Дмитрий Романович внимательно выслушал разгорячённую Розу Сергеевну и, сделав строгое лицо, попросил оставить нас наедине. Роза Сергеевна удалилась с чувством исполненного долга. Когда за ней закрылась дверь, Дмитрий Романович испытующе взглянул на меня и принялся читать злосчастное сочинение. Я терпеливо ждал продолжения бури. Когда директор дочитал до конца, его лицо выплыло из-за моих исписанных листков как солнце из-за туч, и напускной суровости на нём уже не было. Он как-то растерянно на меня посмотрел, хмыкнул и негромко сказал:
– А ты пиши, брат. Пиши и никого не слушай.

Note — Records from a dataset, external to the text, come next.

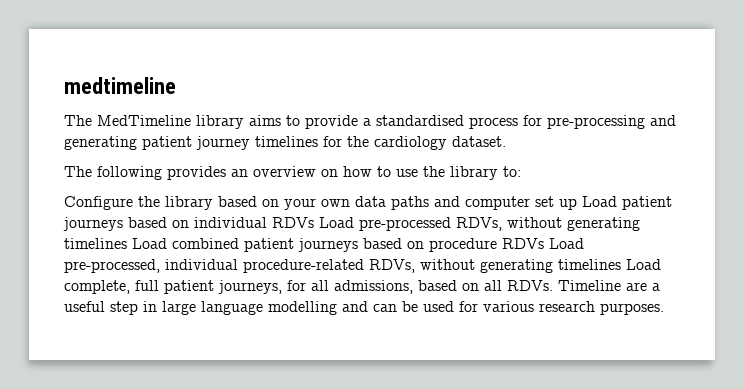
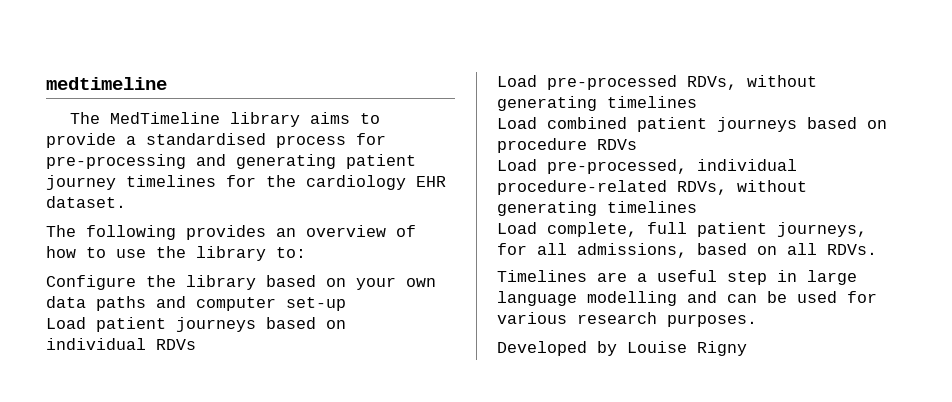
- The MedTimeline library aims to provide a standardised process for pre-processing and generating patient journey timelines for the cardiology dataset.
+ The MedTimeline library aims to provide a standardised process for pre-processing and generating patient journey timelines for the cardiology EHR dataset.
- The following provides an overview on how to use the library to:
+ The following provides an overview of how to use the library to:
- Configure the library based on your own data paths and computer set up Load patient journeys based on individual RDVs Load pre-processed RDVs, without generating timelines Load combined patient journeys based on procedure RDVs Load pre-processed, individual procedure-related RDVs, without generating timelines Load complete, full patient journeys, for all admissions, based on all RDVs. Timeline are a useful step in large language modelling and can be used for various research purposes.
+ Configure the library based on your own data paths and computer set-up
+ Load patient journeys based on individual RDVs
+ Load pre-processed RDVs, without generating timelines
+ Load combined patient journeys based on procedure RDVs
+ Load pre-processed, individual procedure-related RDVs, without generating timelines
+ Load complete, full patient journeys, for all admissions, based on all RDVs.
+ Timelines are a useful step in large language modelling and can be used for various research purposes.
+ Developed by Louise Rigny

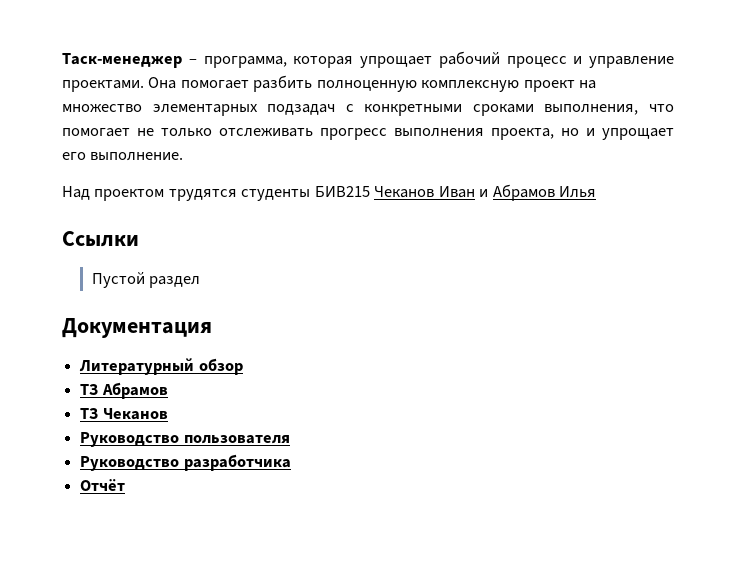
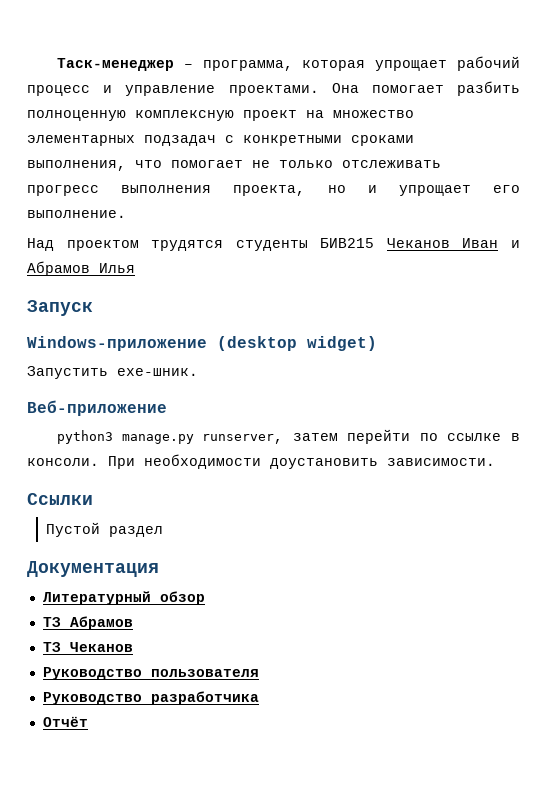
+ Запуск
+ Windows-приложение (desktop widget)
+ Запустить exe-шник.
+ Веб-приложение
+ python3 manage.py runserver, затем перейти по ссылке в консоли. При необходимости доустановить зависимости.

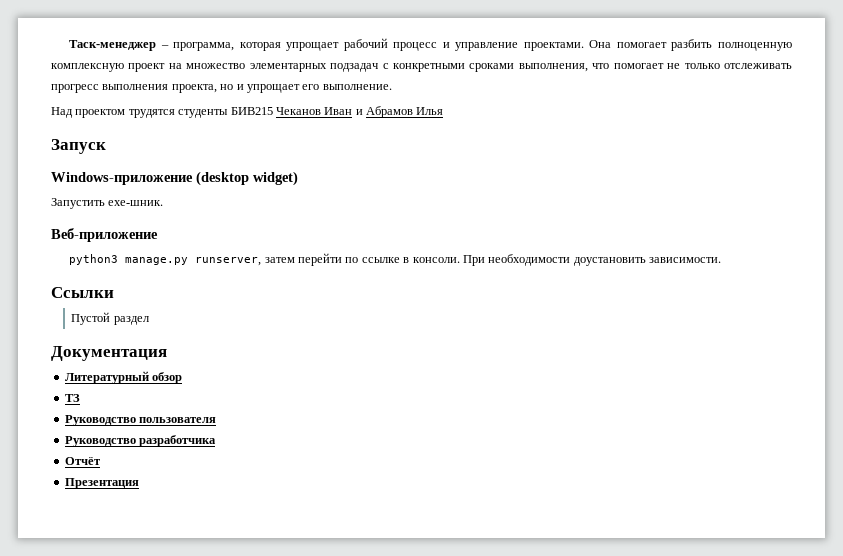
- ТЗ Абрамов
- ТЗ Чеканов
+ ТЗ
+ Презентация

И, убирая куда-то к себе в стол тоненькие листки моего сочинения, хитро подмигнул мне и добавил:
– Только на уроках с этим погоди. Не то ещё не такая «гроза» разразится.
С тех пор, встречаясь с ним в школьных коридорах, мы неизменно здоровались, как добрые знакомые.
Его совету я последовал, только оказавшись в институте. Вспоминал байки отца и его друзей, продумывал стиль и структуру каждого, иногда что-то добавлял от себя, что-то убирал и потихоньку переносил на бумагу. Это стало своего рода хобби, будто я собирал какую-то коллекцию. Отец мой к тому времени уже не лазал по Сибири, но память моя хранила достаточное количество услышанных мною ранее историй, и новых вливаний как-то не требовалось.
Сначала мне и в голову не приходило показывать свой труд кому-нибудь. Не знал о нём даже друг Лёша. Остались позади годы учёбы в институте, мы разлетелись кто куда, Лёша стал работать мелким редактором в какой-то областной газетёнке. Редко мы встречались, выпивали, вспоминали безоблачные школьные годы, весёлое студенчество, смеялись и грустили, и вновь разъезжались в разные стороны.
Попав в редакцию журнала и отрабатывая свой хлеб, я писал требуемое, словно сочинение по какой-нибудь «грозе», сдавал Самсонычу и всегда волновался, что расстрою его не на шутку. Но Самсоныч ворчал что-нибудь обычное, в своём философско-унылом духе и в конце, как правило, выдавал одно и то же: «В набор!»
Иногда я задумывался, не пора ли попытаться сделать что-то настоящее и вспоминал об уже готовых рассказах. Я с сомнением листал их, мне казалось, что всё это несерьёзно, словно детская возня в песочнице, и снова убирал на антресоли. Один рассказ, правда, я всё-таки попробовал послать в несколько толстых журналов, но ответом мне была тишина. Я разуверился в них окончательно, они перестали быть мне интересными, а темы, за которую стоило бы взяться, как-то не находилось, и я возвращался в привычную, давно укатанную колею.